Obama's Campaign Problem

First Read is predicting Kentucky and Oregon in advance of the final results in either State:

Much like a children’s soccer or Tee Ball game, tonight’s contests in Kentucky (which Clinton is expected to win big) and Oregon (ditto for Obama) are going to allow everyone to walk out a winner. And that’s especially good news for Obama, because the party’s presumptive nominee is going to lose a race by 20-plus points for a second-straight week.

Nearly all of the networks, of course, will attempt to spin tonight's results as a victory for Obama in spite of the drubbing he is about to take in Kentucky. The press is attempting to avoid anything resembling an August fight in Denver because the Democratic National Committee has decided to arbitrarily swing the superdelegates in Obama's direction. That is fine from an internal perspective-the Democratic Party can solve its internal melee however it chooses, and that is an affair for Democrats to decide upon among themselves.

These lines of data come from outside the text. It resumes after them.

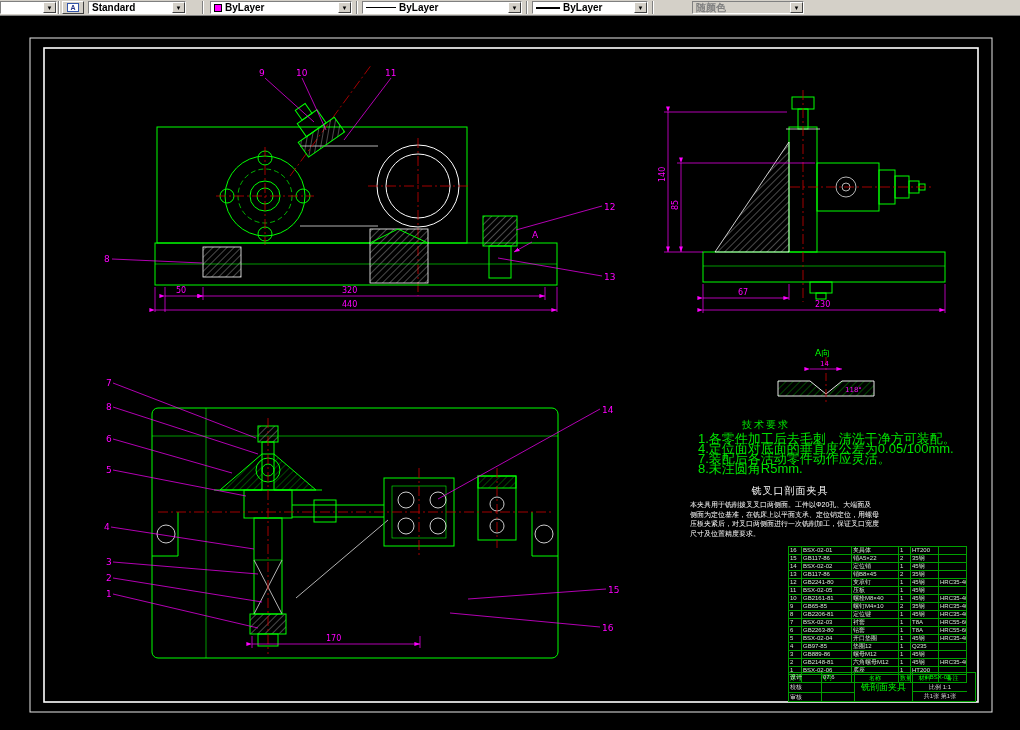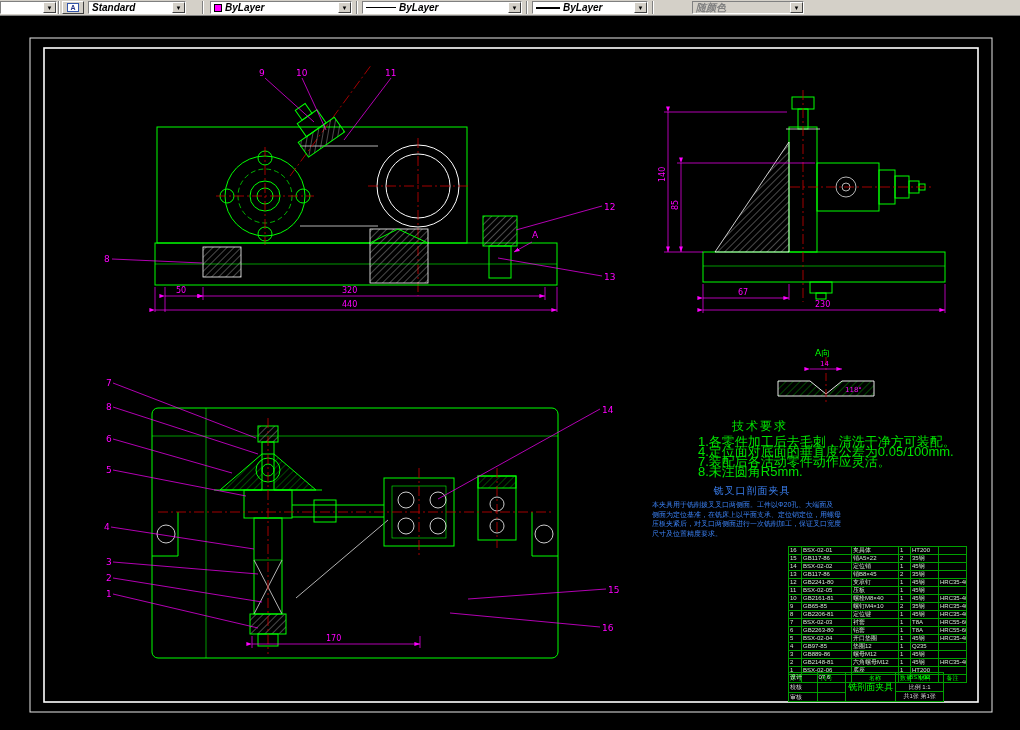--- a/index.html
+++ b/index.html
@@ -12,7 +12,7 @@
   .combo { position:absolute; top:1px; height:13px; display:flex; align-items:stretch;
            background:#fff; border:1px solid; border-color:#808080 #fff #fff #808080; }
   .cfield { flex:1; display:flex; align-items:center; gap:3px; padding:0 3px;
-            font-size:10px; font-weight:bold; color:#000; white-space:nowrap; overflow:hidden;font-style:italic; }
+            font-size:10px; font-weight:bold; color:#000; white-space:nowrap; overflow:hidden; }
   .carrow { width:13px; background:#d4d0c8; border:1px solid; border-color:#fff #404040 #404040 #fff;
             font-size:6px; display:flex; align-items:center; justify-content:center; color:#000; }
   .combo.disabled { background:#d4d0c8;margin-left:36px; }

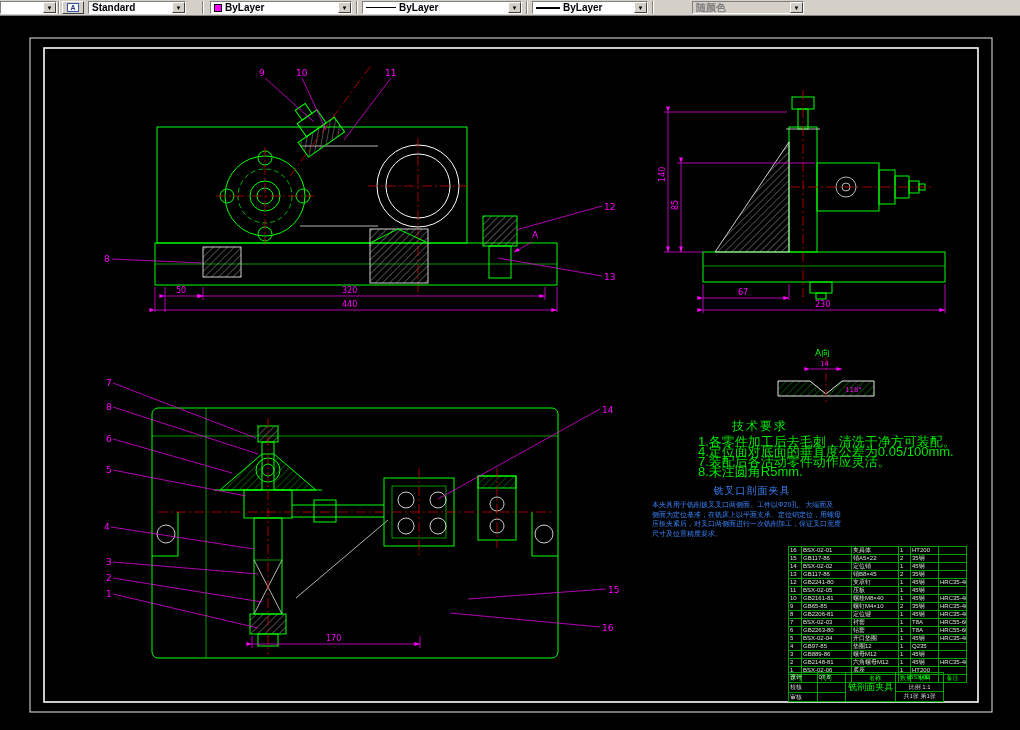--- a/index.html
+++ b/index.html
@@ -36,7 +36,7 @@
 
   
   .techreq { position:absolute; left:698px; top:402px; width:190px; color:#00e400; }
-  .tr-title { font-size:12px; margin-left:34px; margin-bottom:2px; letter-spacing:2px; }
+  .tr-title { font-size:10px; margin-left:44px; margin-bottom:2px; letter-spacing:2px; }
   .tr-line  { font-size:13px; line-height:10px; white-space:nowrap; }
 
   .descblk { position:absolute; left:652px; top:468px; width:200px; color:#3b82f6; }

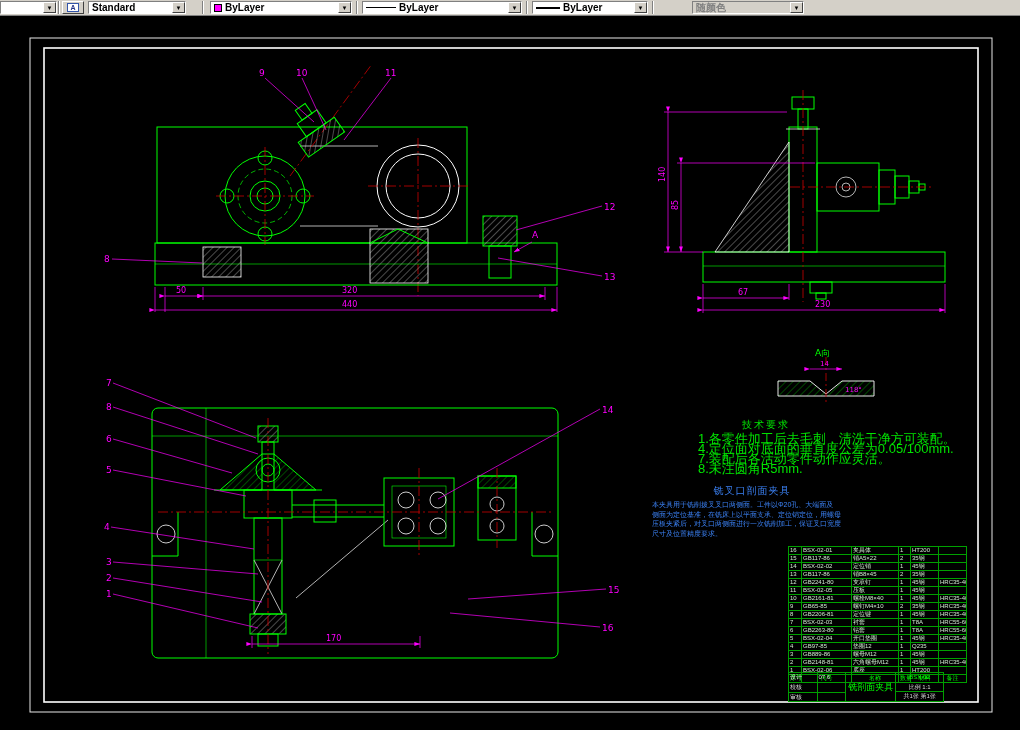--- a/index.html
+++ b/index.html
@@ -39,7 +39,7 @@
   .tr-title { font-size:10px; margin-left:44px; margin-bottom:2px; letter-spacing:2px; }
   .tr-line  { font-size:13px; line-height:10px; white-space:nowrap; }
 
-  .descblk { position:absolute; left:652px; top:468px; width:200px; color:#3b82f6; }
+  .descblk { position:absolute; left:690px; top:468px; width:200px; color:#ffffff; }
   .d-title { font-size:10px; text-align:center; margin-bottom:2px; letter-spacing:1px; }
   .d-line  { font-size:7px; line-height:9.5px; white-space:nowrap; }
 

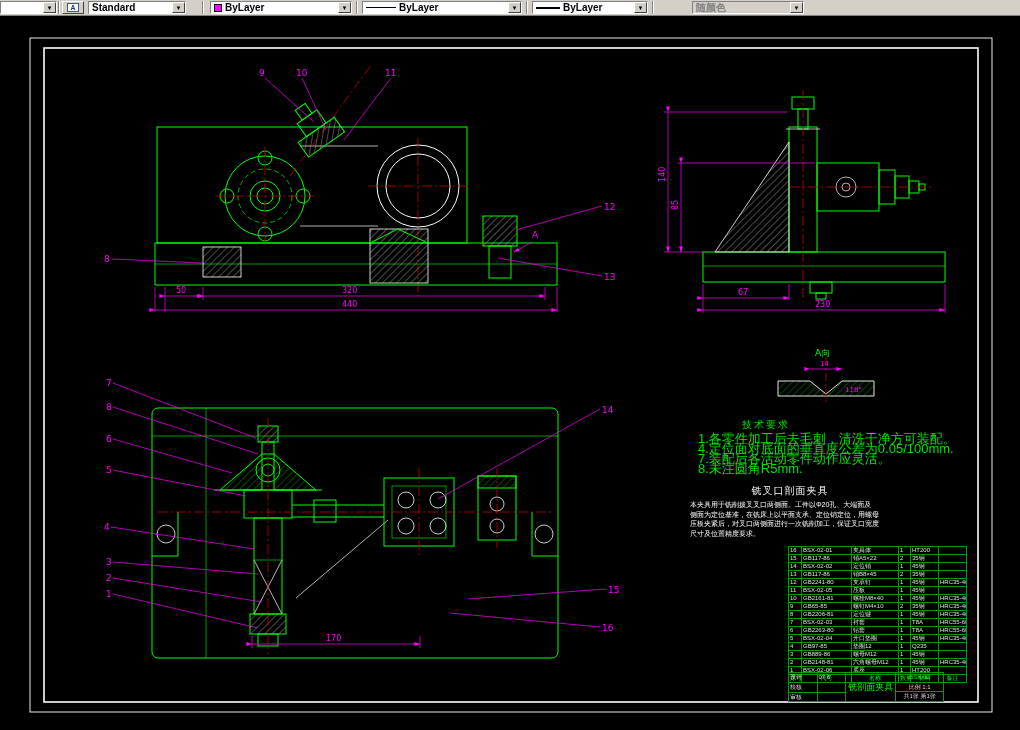--- a/index.html
+++ b/index.html
@@ -51,7 +51,7 @@
   .bom tr[data-name="bom-header-row"] td { color:#00ff00; text-align:center; height:8px; }
 
   
-  .tblock { position:absolute; left:788px; top:656px; width:156px; height:30px;
+  .tblock { position:absolute; left:788px; top:656px; width:188px; height:30px;
             display:flex; border:1px solid #00a000; color:#d8d8d8; }
   .tb-left { width:66px; display:flex; flex-direction:column; }
   .tb-row { flex:1; display:flex; border-bottom:1px solid #00a000; }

The problem is that Barack Obama has simply refused to campaign in Kentucky, just as he did not campaign in West Virginia. Further, he (or his campaign staff) have essentially admitted that they are writing off these States in the fall. The people of States like Kentucky and West Virginia will remember that Obama has written them off, and if there is one thing the last two election cycles should have taught the Democrats, it is that Middle America really does matter, and no State should be written off.

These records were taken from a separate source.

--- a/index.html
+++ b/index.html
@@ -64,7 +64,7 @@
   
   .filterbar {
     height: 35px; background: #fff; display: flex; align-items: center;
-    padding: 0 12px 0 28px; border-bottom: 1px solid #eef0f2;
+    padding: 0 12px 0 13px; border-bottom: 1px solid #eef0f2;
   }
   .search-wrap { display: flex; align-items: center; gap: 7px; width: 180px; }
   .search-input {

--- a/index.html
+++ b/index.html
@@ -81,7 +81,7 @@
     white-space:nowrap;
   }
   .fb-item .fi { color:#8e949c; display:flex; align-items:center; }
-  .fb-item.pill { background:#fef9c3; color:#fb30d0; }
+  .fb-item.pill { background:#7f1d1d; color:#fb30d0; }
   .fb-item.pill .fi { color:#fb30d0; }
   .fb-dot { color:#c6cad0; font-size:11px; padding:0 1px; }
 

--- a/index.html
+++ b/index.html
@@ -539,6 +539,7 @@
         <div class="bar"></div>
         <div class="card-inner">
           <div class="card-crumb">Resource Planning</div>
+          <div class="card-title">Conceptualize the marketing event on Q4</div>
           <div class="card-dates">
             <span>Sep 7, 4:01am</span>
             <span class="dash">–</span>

If Obama was smart, he would campaign well in the States that he is the least likely to win (like Tennessee), otherwise, if he were to be elected he will inherit a nation that is extremely divided and half of which have opinions of Obama that range from strong dislike to outright hatred. That is dangerous for his administration because it could mean negative results for him in mid-term elections. If Obama is serious about winning in November, he needs to act like someone who is ready to unite the country behind him. That is something the Democrats have yet to figure out how to do.

Early (and thus changeable) prediction: John McCain wins in November, but Democrats pick up more Congressional seats.